(ASSIGNED TASK): Omit the pictures, please, and give each record below again exactly.

(MATERIAL FOR THIS TASK):
■ ■ ■ ■ ■

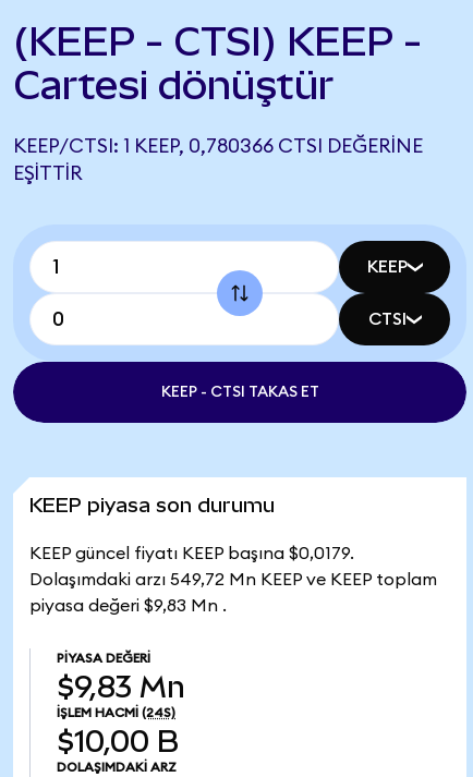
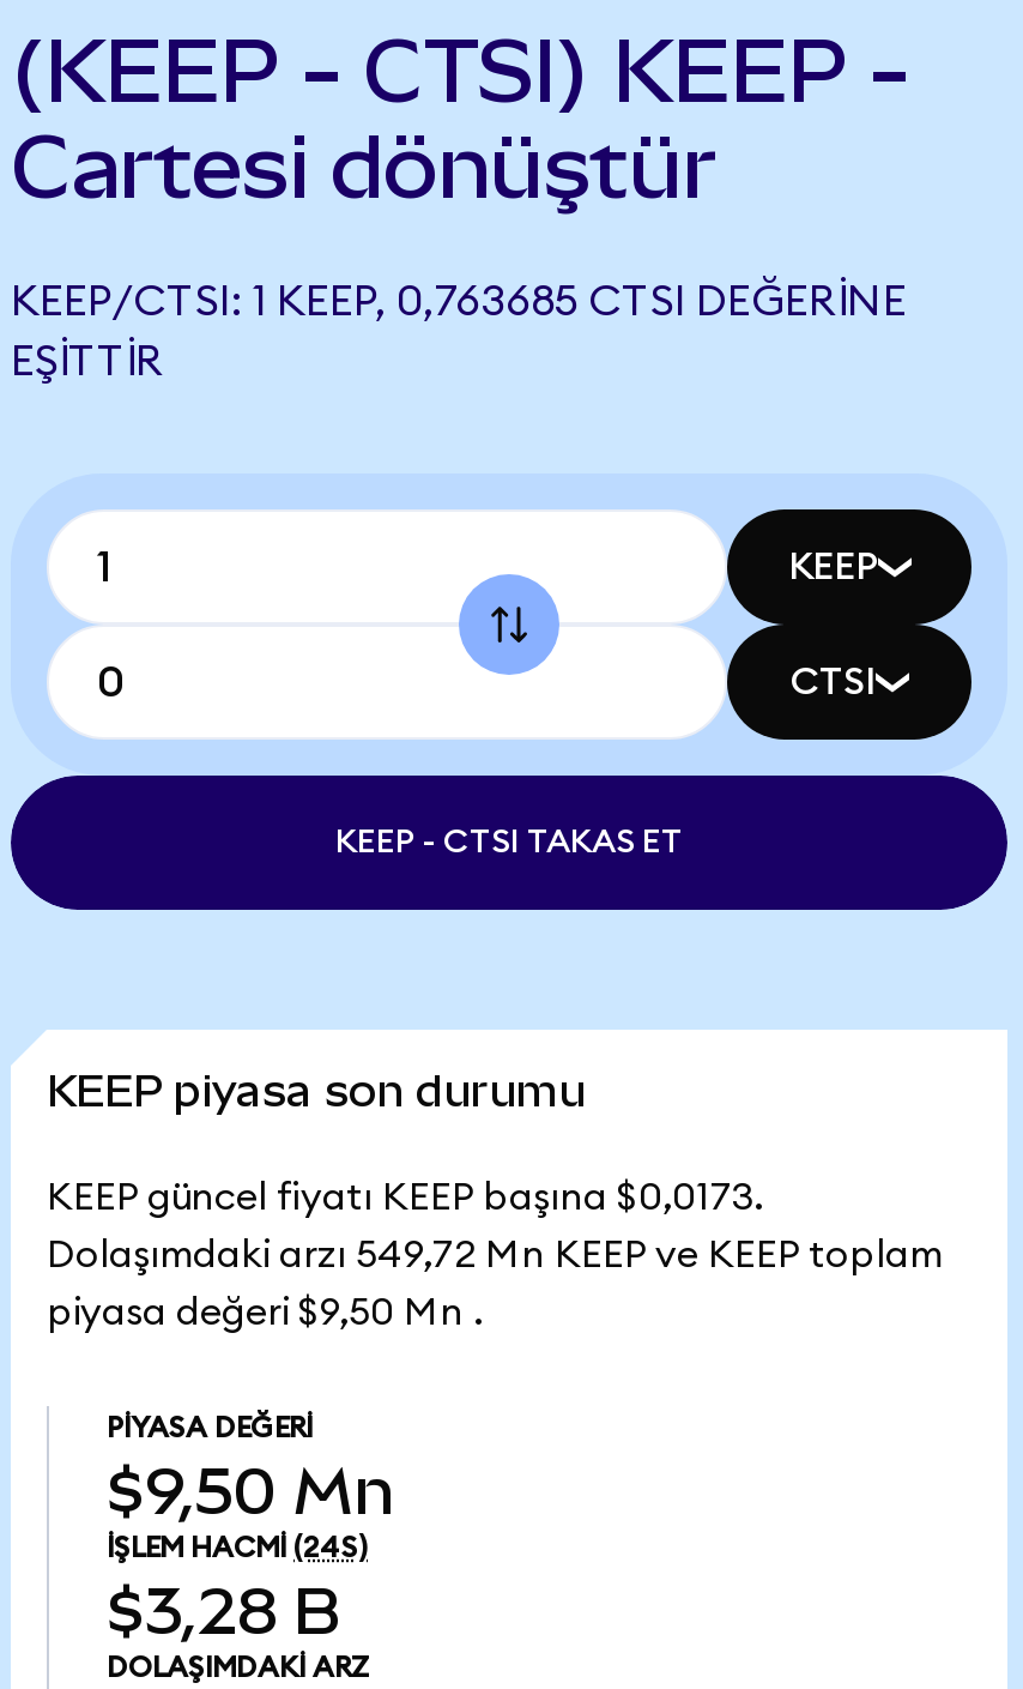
[13,136,423,156] KEEP/CTSI: 1 KEEP, 0,780366 CTSI DEĞERINE -> [11,279,907,322] KEEP/CTSI: 1 KEEP, 0,763685 CTSI DEĞERINE
[29,545,354,562] KEEP güncel fiyatı KEEP başına $0,0179. -> [47,1178,763,1217] KEEP güncel fiyatı KEEP başına $0,0173.
[29,597,227,615] piyasa değeri $9,83 Mn . -> [47,1293,483,1332] piyasa değeri $9,50 Mn .
[57,670,185,704] $9,83 Mn -> [107,1454,394,1528] $9,50 Mn
[57,725,179,758] $10,00 B -> [107,1574,341,1648] $3,28 B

■ ■ ■ ■ ■

(EXERCISE RESPONSE):
[13,136,423,156] KEEP/CTSI: 1 KEEP, 0,780366 CTSI DEĞERINE -> [11,279,907,322] KEEP/CTSI: 1 KEEP, 0,763685 CTSI DEĞERINE
[29,545,354,562] KEEP güncel fiyatı KEEP başına $0,0179. -> [47,1178,763,1217] KEEP güncel fiyatı KEEP başına $0,0173.
[29,597,227,615] piyasa değeri $9,83 Mn . -> [47,1293,483,1332] piyasa değeri $9,50 Mn .
[57,670,185,704] $9,83 Mn -> [107,1454,394,1528] $9,50 Mn
[57,725,179,758] $10,00 B -> [107,1574,341,1648] $3,28 B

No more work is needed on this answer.